Doctor Who is littered with
occasions when the complicated nature of politics was blended down to a simple
choice. The cold war and the nuclear
arms race loomed large over the entire span of its original run; its revival
arrived in the aftermath of 9/11 and the War on Terror. New names for old terms, perhaps. But if the wheel of conflict and bloodshed in
the name of peace and prosperity really does turn like the Mara wheel, then
what lessons can we ever learn? Is Total
War the only reality? Is there ever
really a simple choice between war and peace, life and death, yes and no? Truth and consequence?
For
every actor to play the part there is a moment that defines whoever is the
Doctor in Doctor Who. I won’t bore you with reminders of some of
those times, but instead give thanks to Peter Capaldi for giving the kind of
grandstanding speech that (if it hasn’t already) will have cemented him in the
hearts of minds of everyone watching this evening. No threats, no guns, no peace treaties. Just the simple words of a man who has seen a
dozen lifetimes worth of death in the name of colonialism, xenophobia and
genocide, and been sat in the seat of having the power of life and death over entire
species. His species. The man with
the button. The man who never would.
It’s
a simple message, but then aren’t all the best ones just that? No rhetoric, no agenda, no concession to
militaristic intelligence or political chicanery. And what do
the winners of any war do the moment victory is secured? What comes next, when nobody wins for very
long anyway. Wheel turns, civilizations
rise. Wheel turns, civilizations fall.
A
choice between cruelty that begets more cruelty, or forgiving and
forgetting. One choice that escalates a
situation. One that offers an
alternative.
If
war is indeed a game played by politicians, then we know who these screaming
kids throwing tantrums are. And thinking
really is a fancy word for changing your mind.

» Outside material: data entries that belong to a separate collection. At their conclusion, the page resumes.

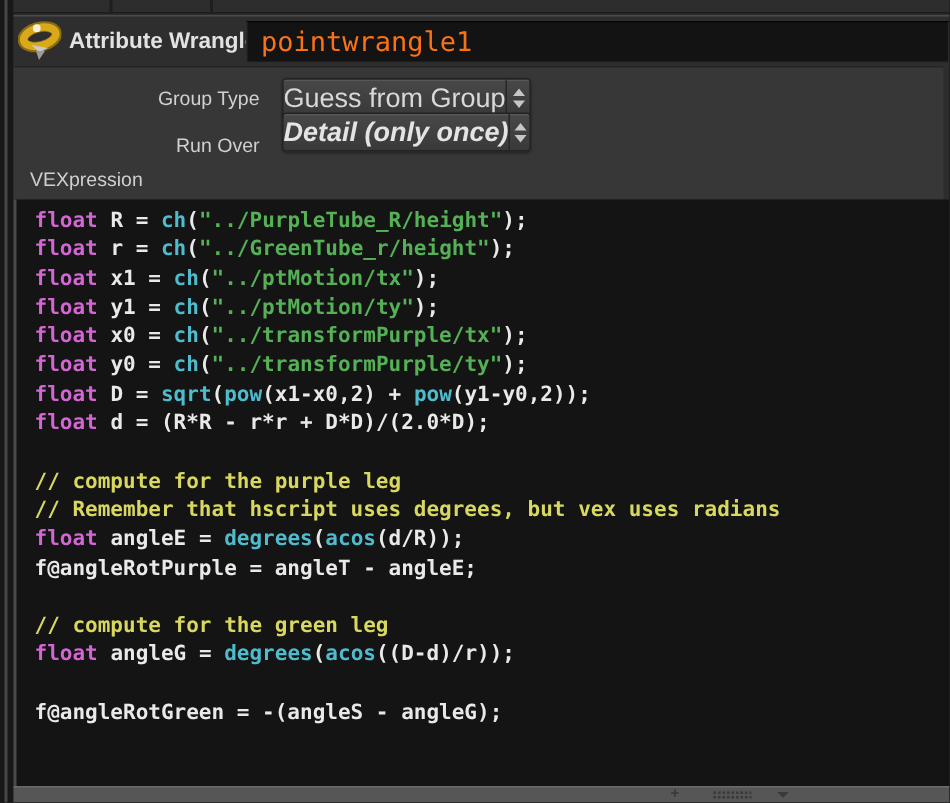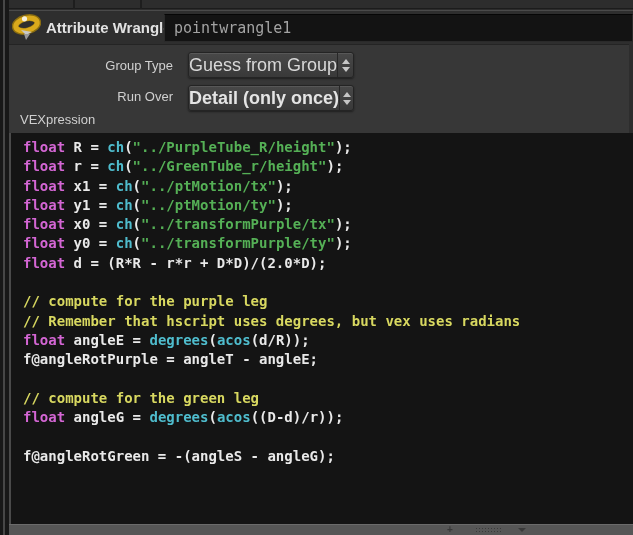--- a/index.html
+++ b/index.html
@@ -53,23 +53,23 @@
   .node-icon { position: absolute; left: 3px; top: 2px; width: 29px; height: 29px; }
   .node-type {
     position: absolute; left: 37px; top: 8px;
     font-size: 15px; font-weight: bold; color: #e2e2e2;
     white-space: nowrap;
   }
   .node-name {
     position: absolute; left: 155px; top: 3px; width: 469px; height: 28px;
     background: var(--field-bg);
     border: 1px solid #2a2a2a; border-top-color: #060606;
-    color: #a3a3a3;
+    color: #f97316;
     font-family: "DejaVu Sans Mono", monospace;
-    font-size: 15px;
+    font-size: 18px;
     padding: 0 0 0 9px;
     outline: none;
   }
 
   
   .params {
     position: absolute; left: 9px; top: 44px; width: 620px; height: 89px;
     background: var(--panel-bg);
     border-top: 1px solid #242424;
   }
@@ -84,21 +84,21 @@
   .dropdown {
     position: absolute; left: 179px; width: 166px; height: 26px;
     display: flex; align-items: stretch;
     background: linear-gradient(#484848, #393939);
     border: 1px solid #242424;
     border-radius: 3px;
     box-shadow: inset 0 1px 0 rgba(255,255,255,0.09), 0 1px 2px rgba(0,0,0,0.45);
     cursor: default;
   }
   .dd-group-type { top: 7px; }
-  .dd-run-over { top: 40px; }
+  .dd-run-over { top: 30px; font-style: italic; }
   .dd-text {
     flex: 1;
     display: flex; align-items: center; justify-content: center;
     font-size: 18px; color: #d8d8d8;
     white-space: nowrap;
   }
   .dd-run-over .dd-text { font-weight: bold; color: #e4e4e4; }
   .dd-spinner {
     width: 21px;
     border-left: 1px solid #272727;
@@ -204,20 +204,21 @@
 </div>
 
 <div class="editor">
   <div id="vex-code">
       <div class="code-line"><span class="tok-k">float</span><span class="tok-p"> R = </span><span class="tok-f">ch</span><span class="tok-p">(</span><span class="tok-s">"../PurpleTube_R/height"</span><span class="tok-p">);</span></div>
       <div class="code-line"><span class="tok-k">float</span><span class="tok-p"> r = </span><span class="tok-f">ch</span><span class="tok-p">(</span><span class="tok-s">"../GreenTube_r/height"</span><span class="tok-p">);</span></div>
       <div class="code-line"><span class="tok-k">float</span><span class="tok-p"> x1 = </span><span class="tok-f">ch</span><span class="tok-p">(</span><span class="tok-s">"../ptMotion/tx"</span><span class="tok-p">);</span></div>
       <div class="code-line"><span class="tok-k">float</span><span class="tok-p"> y1 = </span><span class="tok-f">ch</span><span class="tok-p">(</span><span class="tok-s">"../ptMotion/ty"</span><span class="tok-p">);</span></div>
       <div class="code-line"><span class="tok-k">float</span><span class="tok-p"> x0 = </span><span class="tok-f">ch</span><span class="tok-p">(</span><span class="tok-s">"../transformPurple/tx"</span><span class="tok-p">);</span></div>
       <div class="code-line"><span class="tok-k">float</span><span class="tok-p"> y0 = </span><span class="tok-f">ch</span><span class="tok-p">(</span><span class="tok-s">"../transformPurple/ty"</span><span class="tok-p">);</span></div>
+      <div class="code-line"><span class="tok-k">float</span><span class="tok-p"> D = </span><span class="tok-f">sqrt</span><span class="tok-p">(</span><span class="tok-f">pow</span><span class="tok-p">(x1-x0,2) + </span><span class="tok-f">pow</span><span class="tok-p">(y1-y0,2));</span></div>
       <div class="code-line"><span class="tok-k">float</span><span class="tok-p"> d = (R*R - r*r + D*D)/(2.0*D);</span></div>
       <div class="code-line"></div>
       <div class="code-line"><span class="tok-c">// compute for the purple leg</span></div>
       <div class="code-line"><span class="tok-c">// Remember that hscript uses degrees, but vex uses radians</span></div>
       <div class="code-line"><span class="tok-k">float</span><span class="tok-p"> angleE = </span><span class="tok-f">degrees</span><span class="tok-p">(</span><span class="tok-f">acos</span><span class="tok-p">(d/R));</span></div>
       <div class="code-line"><span class="tok-p">f@angleRotPurple = angleT - angleE;</span></div>
       <div class="code-line"></div>
       <div class="code-line"><span class="tok-c">// compute for the green leg</span></div>
       <div class="code-line"><span class="tok-k">float</span><span class="tok-p"> angleG = </span><span class="tok-f">degrees</span><span class="tok-p">(</span><span class="tok-f">acos</span><span class="tok-p">((D-d)/r));</span></div>
       <div class="code-line"></div>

Like Enlightenment, the prize wasn’t the point. The choice was.
Doctor Who has a rich history of
polemical, political stories about the errors of mankind and the futility of
war. But rarely has it been such a
potent piece of propaganda for pacifism in such troubled times. If only the leaders of Amercica, Great
Britain, Russia, ISIS and dozens of others were stuck in a room with just two
boxes to choose from. Boxes which are
less about what they do than what they represent.
Of course the Osgood boxes are
empty. It’s never been about the
contents, just the choice. Always the choice.